Submitted to: Maydica
Publication Type: Peer Reviewed Journal
Publication Acceptance Date: 10/14/2005
Publication Date: 1/15/2006
Citation: Schaeffer, M.L., Byrne, P.F., Coe Jr., E.H. 2006. Consensus quantitative trait maps in maize: a database strategy. Maydica. 51:357-367.

Interpretive Summary: There are numerous reports in the literature regarding hundreds of chromosomal regions and germplasm that have important effects on many agronomic traits, for example, grain yield, or disease responses. We describe a database strategy, using MaizeGDB, for a consensus, consolidating all these data, where details are accessible in the database and published literature. The goal is to support plant breeding by providing information about candidate genes, germplasm and selectable markers for key traits.
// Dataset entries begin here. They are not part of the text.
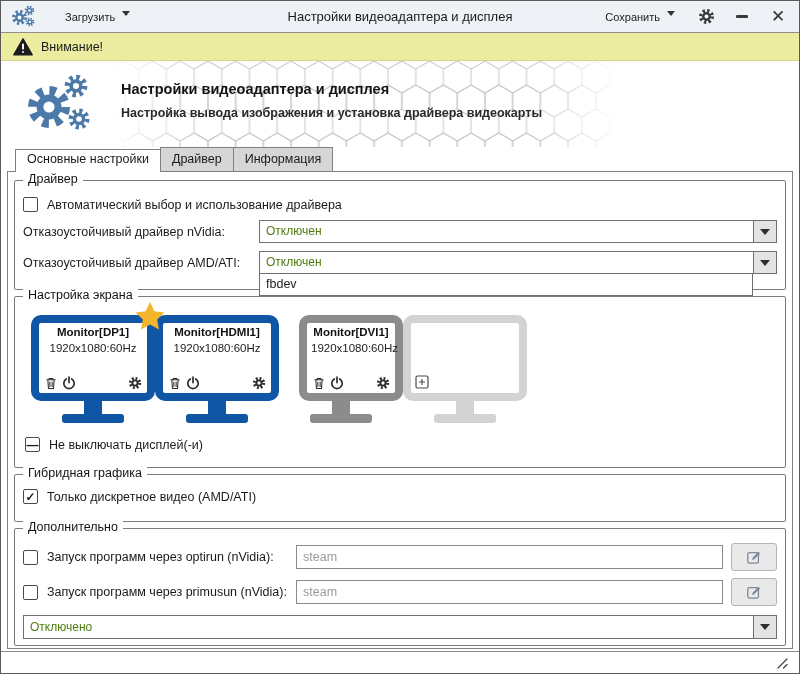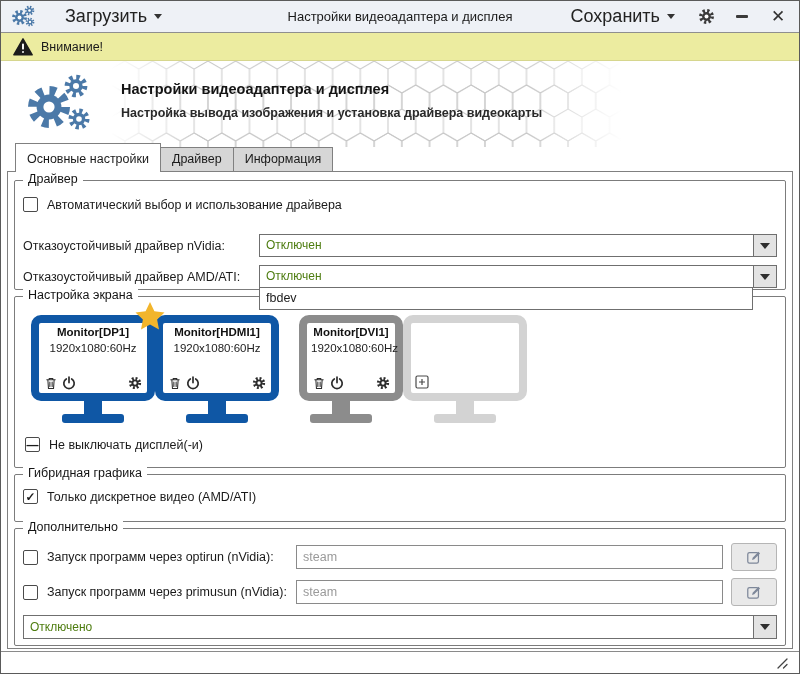"Загрузить" .tb-btn { align-items: center -> flex-start; font-size: 18px -> 11px }
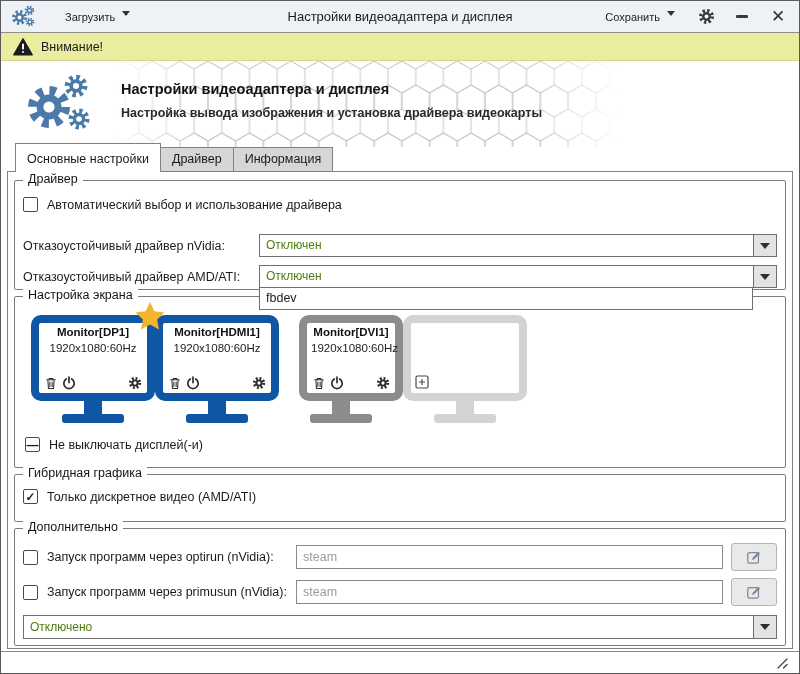"Основные настройки" .tab.active { padding-top: 8px -> 2px }
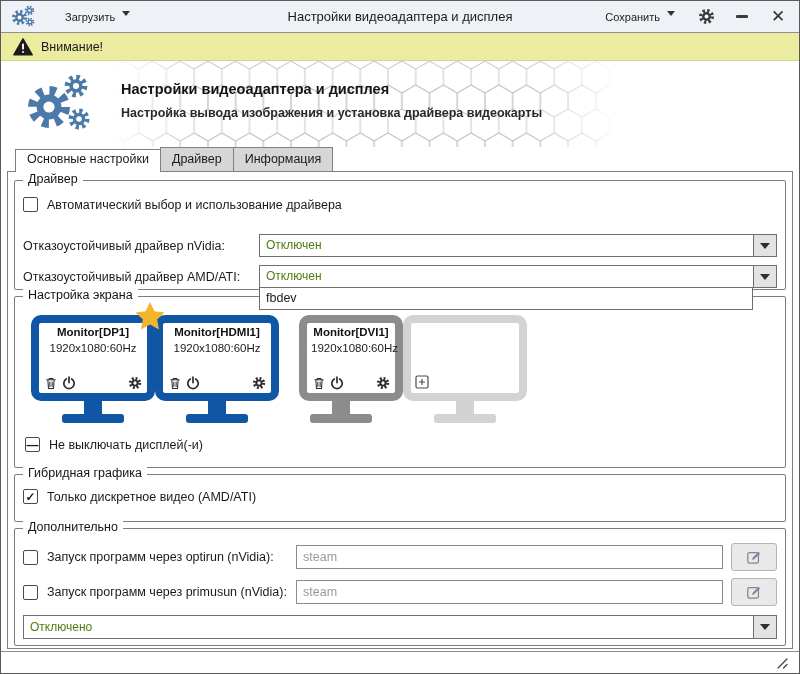"Отказоустойчивый драйвер nVidia:" div.comborow { margin-top: 22px -> 8px }
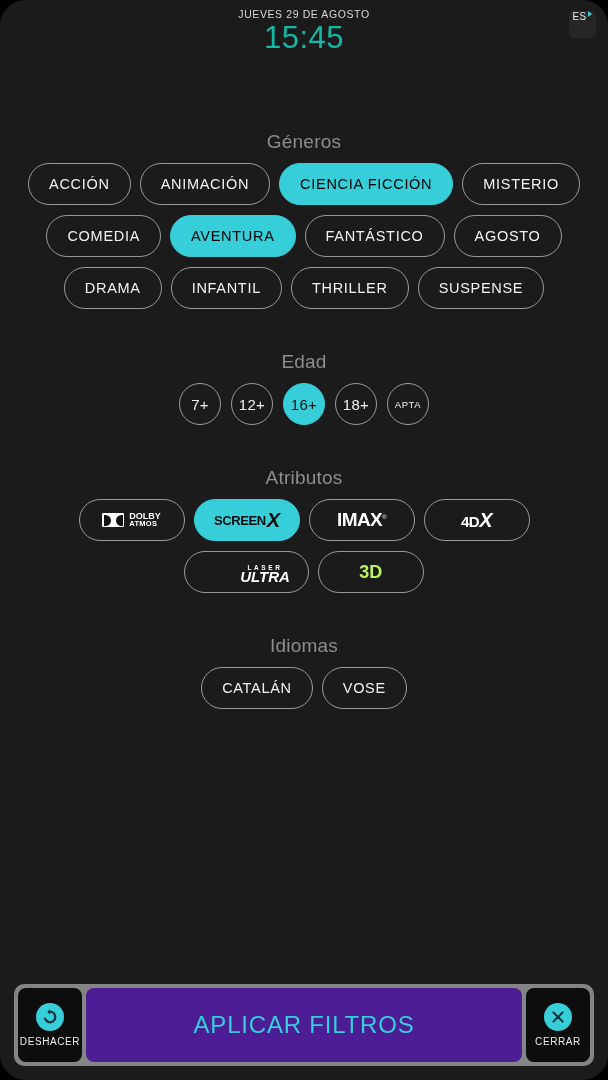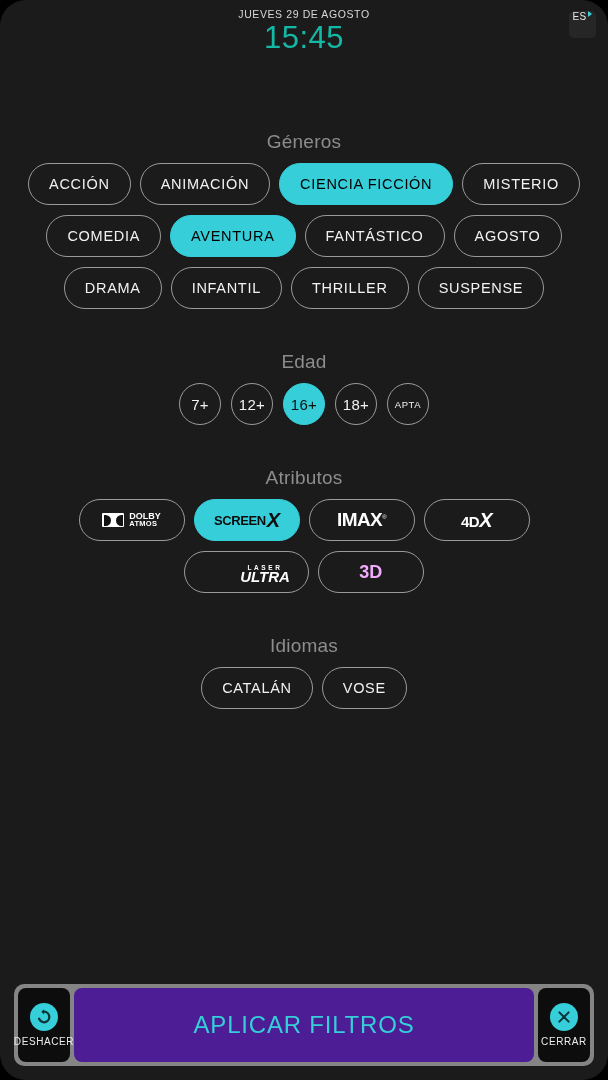"3D" .threed { color: #f0abfc -> #bef264 }
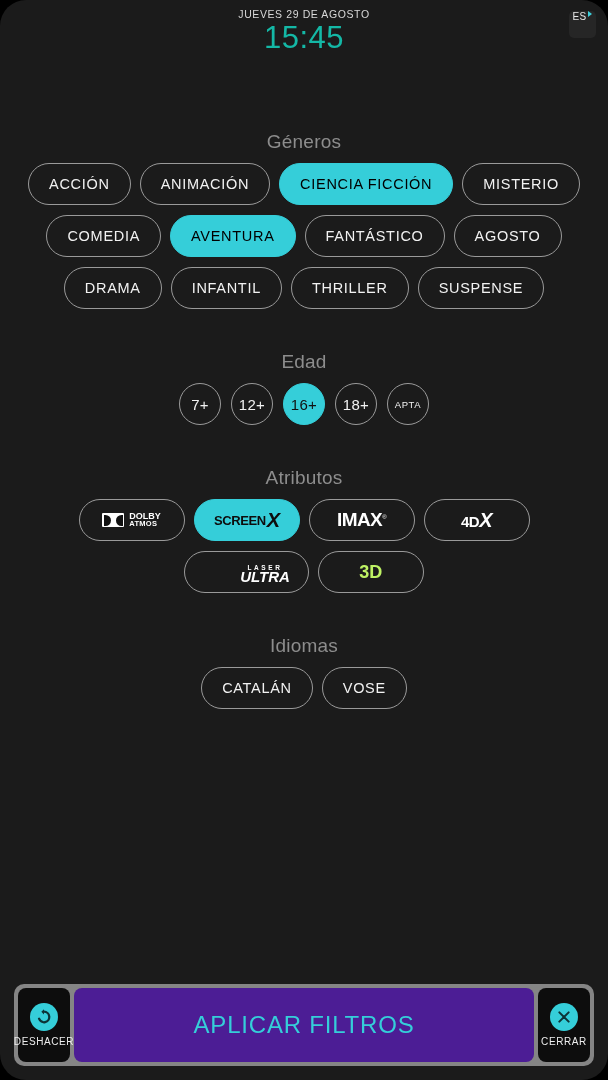"DESHACER" .bb-side { width: 52px -> 64px }
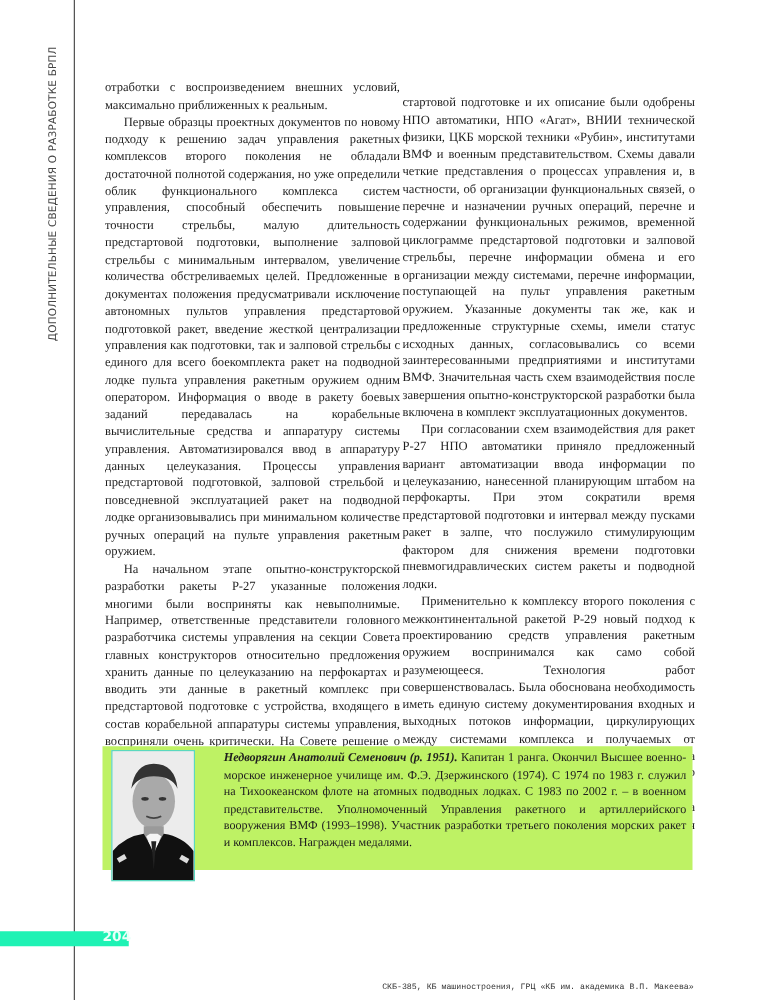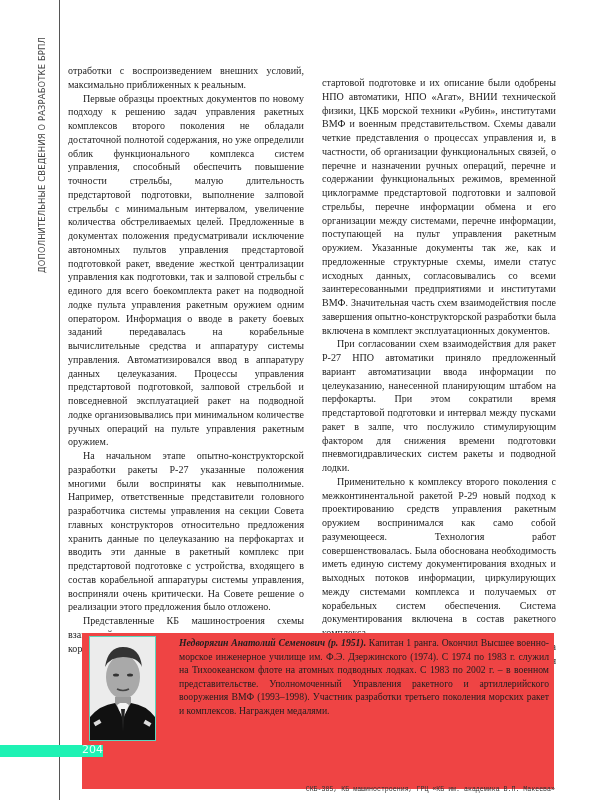"отработки с воспроизведением внешних" .col.left { left: 68px -> 84px }
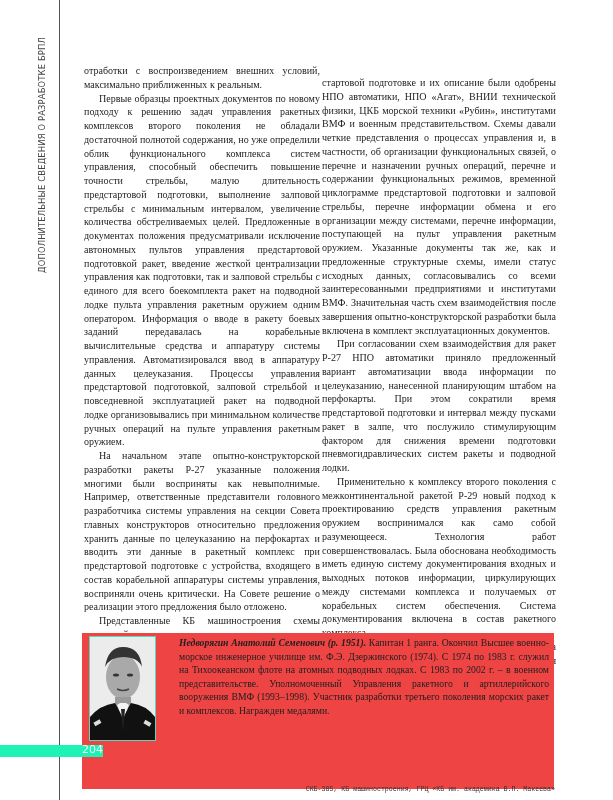"Недворягин Анатолий Семенович (р. 1951)." .bio-box { background: #ef4444 -> #bef264; height: 156px -> 99px; margin-top: 36px -> none }
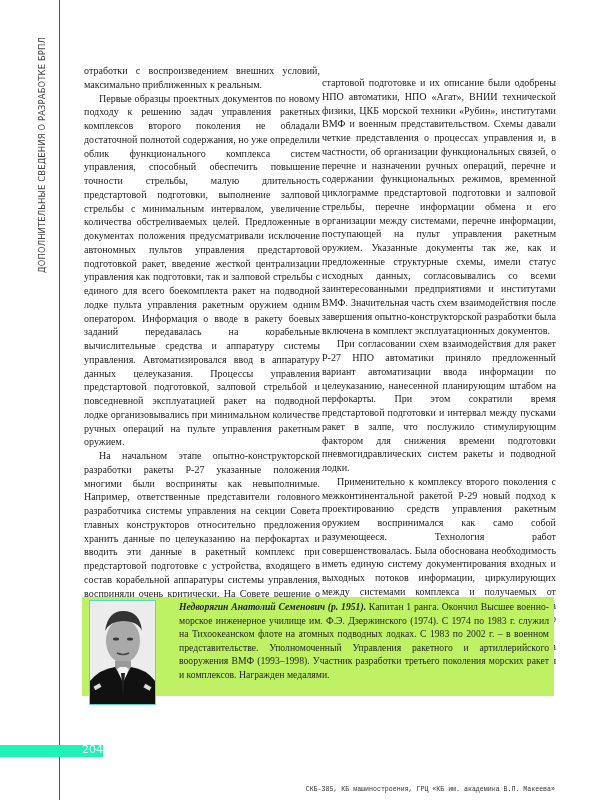"204" .page-num { font-weight: 400 -> 700 }
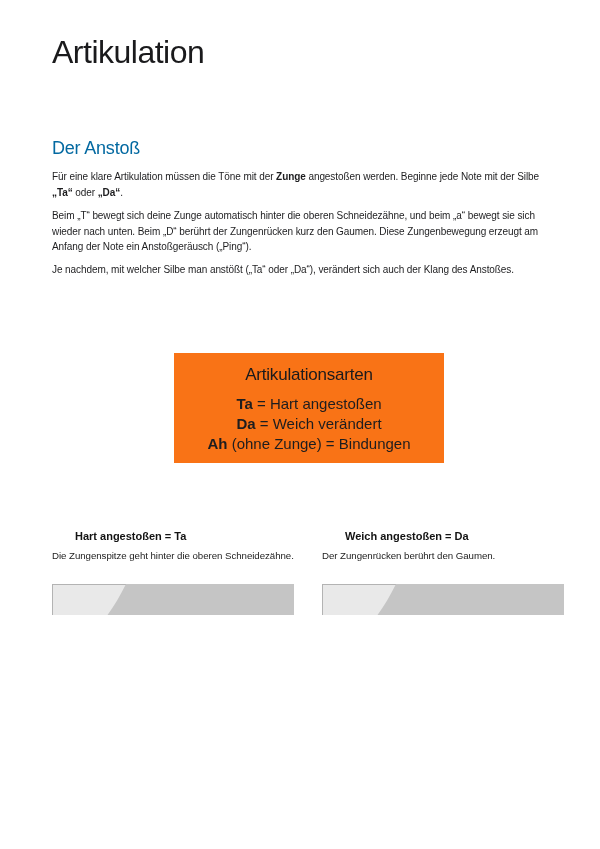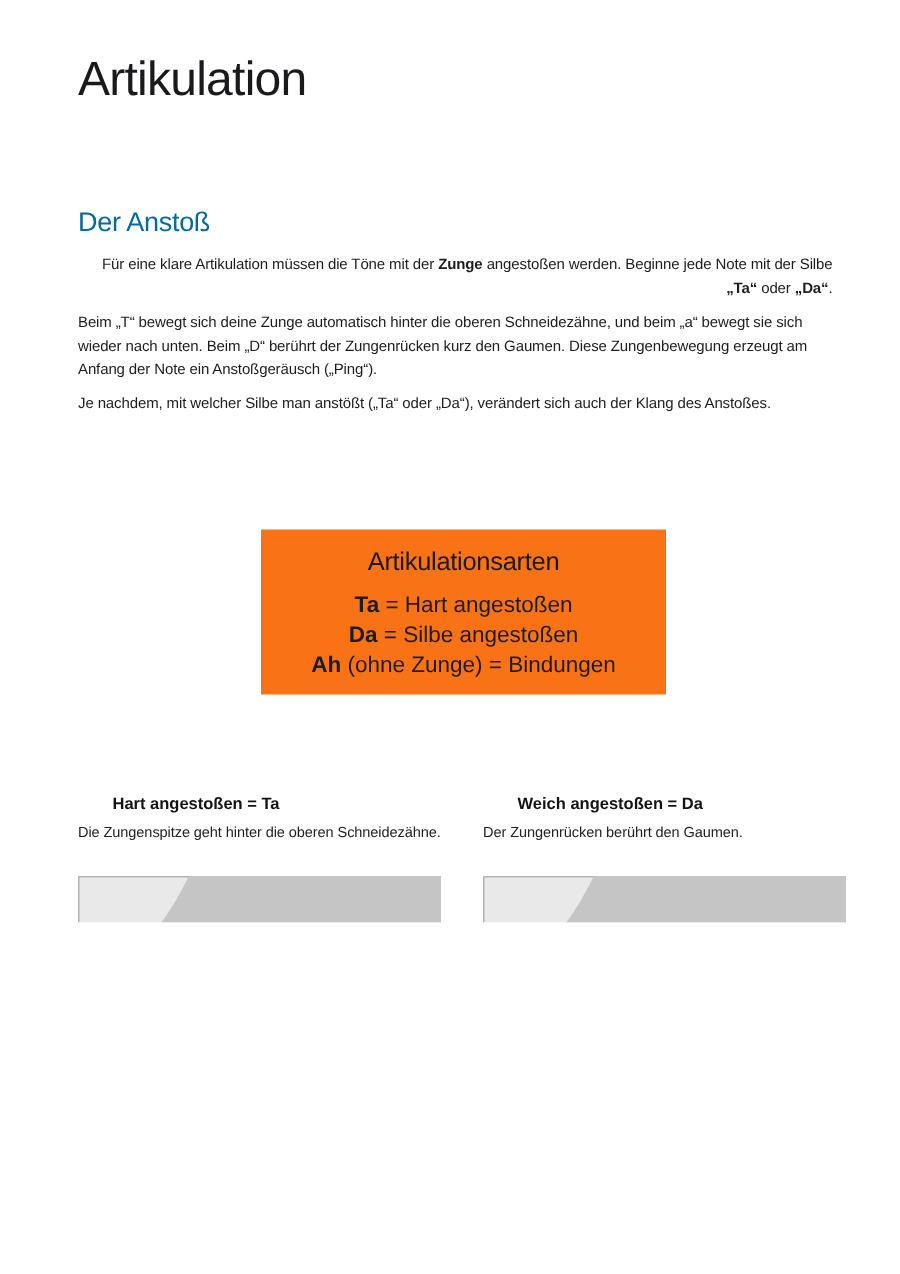"Für eine klare Artikulation müssen" div.abs { left: 68px -> 52px; text-align: right -> none }
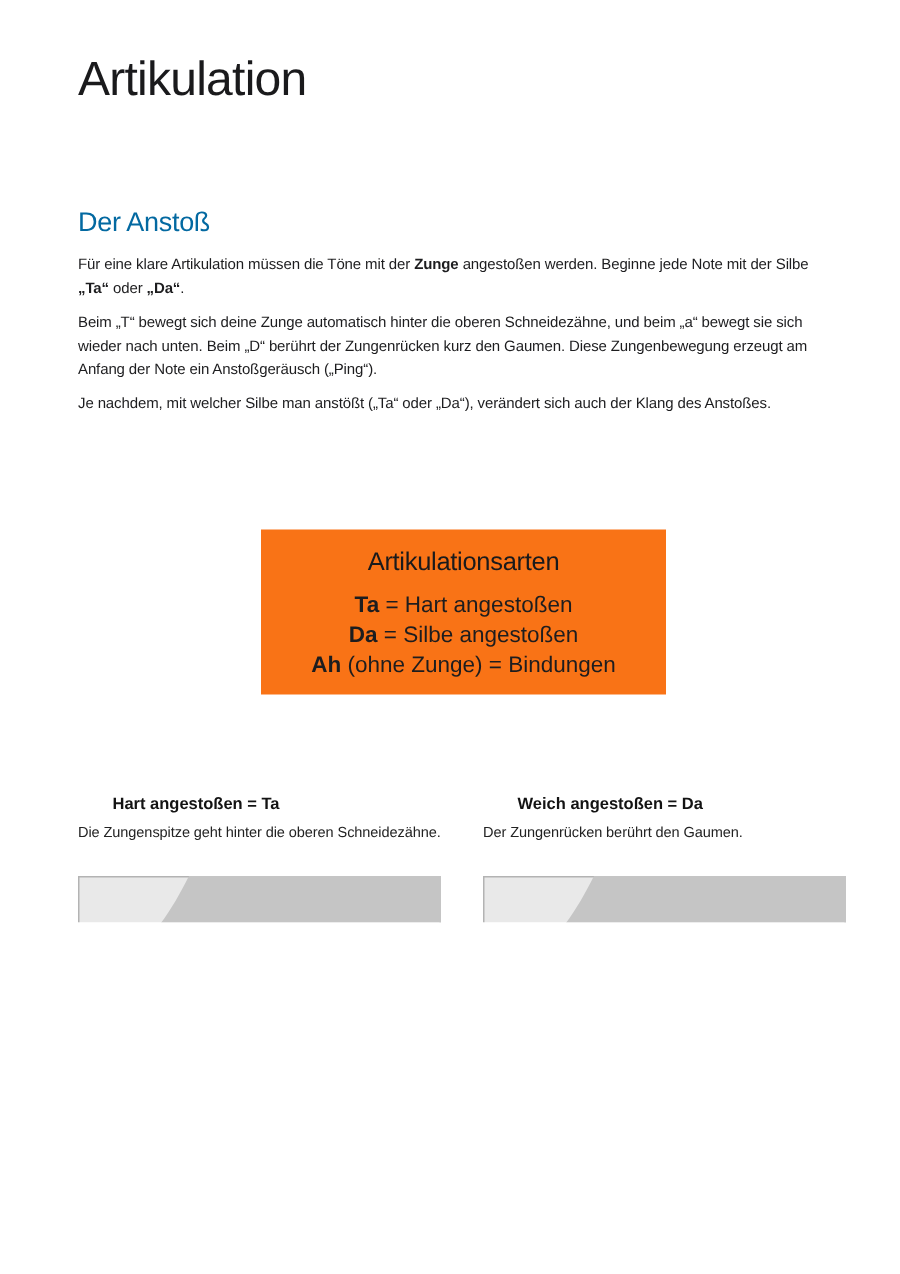"= Silbe angestoßen" span { text: Silbe angestoßen -> Weich verändert }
Technical Abstract: We report a strategy for consensus QTL maps that leverages the highly curated data in MaizeGDB, in particular, the numerous QTL studies and maps that are integrated with other genome data on a common coordinate system. In addition, we exploit a systematic QTL nomenclature and a hierarchical categorization of over 400 maize traits developed in the mid 90’s; the main nodes of the hierarchy align with the trait ontology at Gramene, a comparative mapping database for cereals. Consensus maps are presented for one trait category, insect response (80 QTL); and two traits, grain yield (71 QTL) and kernel weight (113 QTL), representing over 20 separate QTL map sets of 10 chromosomes each. Because these data are in the central repository for maize map and sequence data, investigators immediately gain access to tools for marker assisted selection, higher resolution mapping and candidate gene discovery.